Type Checking

-- Why? Rationale

-- What? Form of types

-- How? Mechanism of a type checker

Why do Type Checking?

Even better than catching type errors at runtime (like Scheme does)
is to catch them before the program is ever run. This is called *static
type checking*. It has been done for a long time (eg in Algol and Pascal)
but only recently became popular in industrial settings with the advent
of Java.

The basic principle is that a tool called a type checker is run on the
program before execution. If the type checker finds no errors, the program
is guaranteed to run without any type errors happening during execution.
This is called *soundness*.

Unfortunately, type checker aren't *complete*: they can't show
that every type-safe program will execute OK. So there's a tradeoff. Statically
typed languages must to some extent rule out programs that would otherwise
be legal. Most of these are programs that you wouldn't want to write anyway
(eg, the type error is in dead code). How many reasonable programs are
ruled out depends on how sophisticated the type checker is. Research in
type checking focuses on trying to allow more programs while still preventing
errors. The checker you'll work with in the problem set is very limited
and rules out lots of reasonable programs. Java's type checker rules out
very few.

We discussed a variety of expressions:

-- Expressions that would fail that are caught :-)

(if #t (+ 1 #f) 3)

-- Expressions that would fail that aren't caught :-(

(if #t (/ 1 0) 3)

-- Expressions that wouldn't fail but are stil rejected :-(

(if #t 1 (+ 1 #f))

(if #t 2 #f)

(cons 1 2)

(cons #t nil)

Primitive Types

-- Symbol

-- Number

-- String

-- Boolean

Type constructors

-- Procedure arrow

-- List

-- Pair

(lambda (a) a)

cons

map

Don't confuse with *overloading*! In many languages + can be used
on integers and strings, but these are really different procedures.
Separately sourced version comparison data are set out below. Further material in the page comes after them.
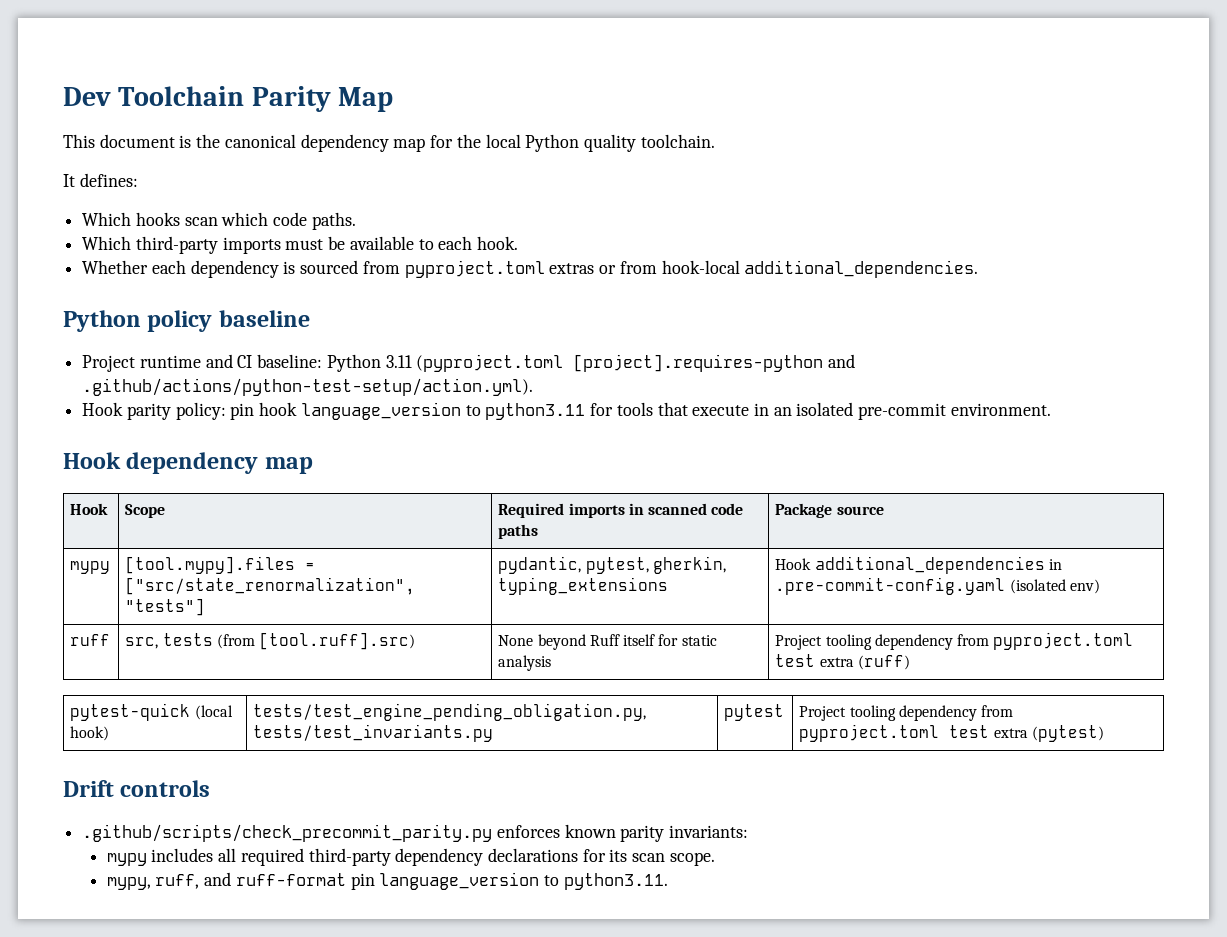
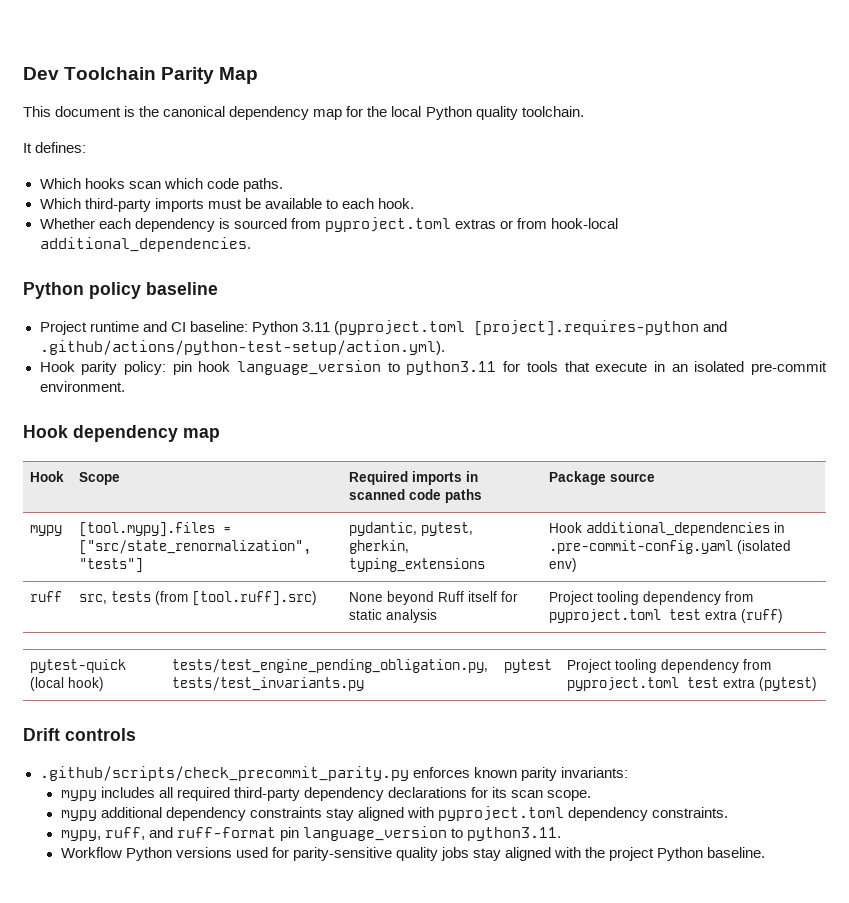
+ mypy additional dependency constraints stay aligned with pyproject.toml dependency constraints.
+ Workflow Python versions used for parity-sensitive quality jobs stay aligned with the project Python baseline.

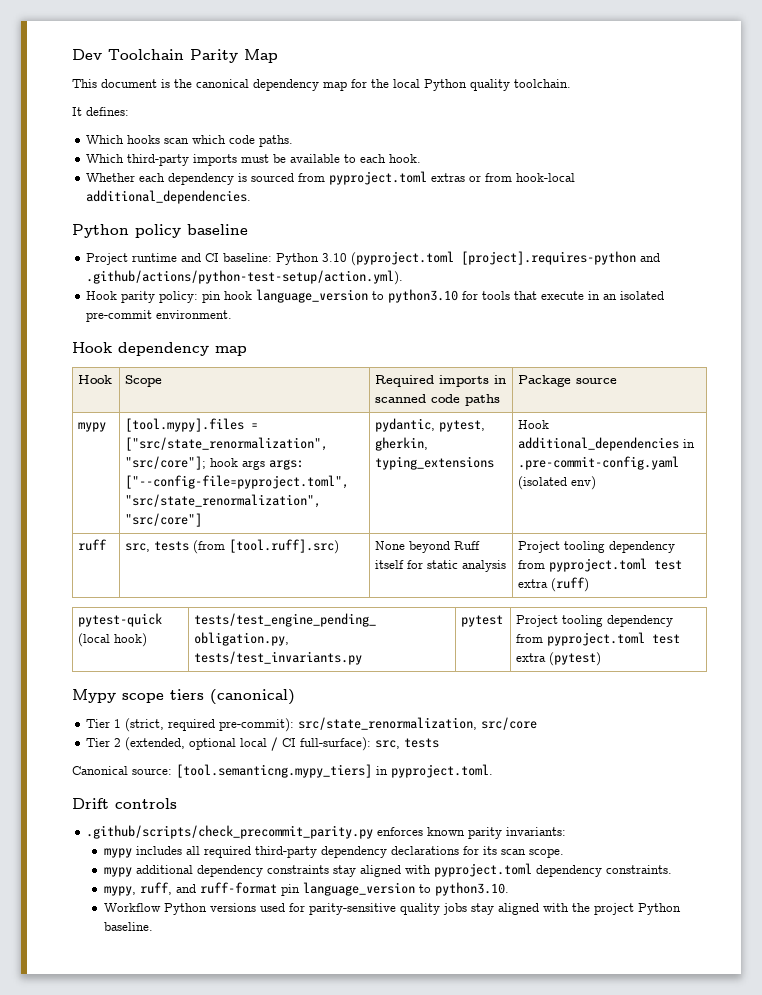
- Project runtime and CI baseline: Python 3.11 (pyproject.toml [project].requires-python and .github/actions/python-test-setup/action.yml).
+ Project runtime and CI baseline: Python 3.10 (pyproject.toml [project].requires-python and .github/actions/python-test-setup/action.yml).
- Hook parity policy: pin hook language_version to python3.11 for tools that execute in an isolated pre-commit environment.
+ Hook parity policy: pin hook language_version to python3.10 for tools that execute in an isolated pre-commit environment.
- mypy | [tool.mypy].files = ["src/state_renormalization", "tests"] | pydantic, pytest, gherkin, typing_extensions | Hook additional_dependencies in .pre-commit-config.yaml (isolated env)
+ mypy | [tool.mypy].files = ["src/state_renormalization", "src/core"]; hook args args: ["--config-file=pyproject.toml", "src/state_renormalization", "src/core"] | pydantic, pytest, gherkin, typing_extensions | Hook additional_dependencies in .pre-commit-config.yaml (isolated env)
+ Mypy scope tiers (canonical)
+ Tier 1 (strict, required pre-commit): src/state_renormalization, src/core
+ Tier 2 (extended, optional local / CI full-surface): src, tests
+ Canonical source: [tool.semanticng.mypy_tiers] in pyproject.toml.
- mypy, ruff, and ruff-format pin language_version to python3.11.
+ mypy, ruff, and ruff-format pin language_version to python3.10.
In the problem set type checker there's no polymorphism. It's much harder to deal with. So all our lists will be ists of numbers, and cons will have the type:

cons : Number, List<Number> -> List<Number>

rather than

cons : Number, List<A> -> List<A>

Draw a picture illustrating this.

For combinations:

-- find the type of the operator; say it's A -> B

-- find the type of the operand; it'll have to be A

-- the expression as a whole has type B

Example:

-- (+ 1 (+ 2 3))

The whole strategy is recursive

-- to find the type of an expression, find the types of its parts

-- put them together using the typing rules

What about an if-statement?

-- predicate must have type Bool

-- each branch must have some type T

-- then expression has type T

Examples:

-- (if (< 3 4) 'a 'b)

-- (if (< 3 'a) 'a 'b)

-- (if #t 'a 3)

But how do we get going?

-- need to know types of primitives, eg +

-- have a type environment that binds names to types

What about lambda?

-- to make life easier, we'll change the syntax

-- programmer must tell us the types:

(lambda RETURN-TYPE ( PARAM PARAM ... ) BODY)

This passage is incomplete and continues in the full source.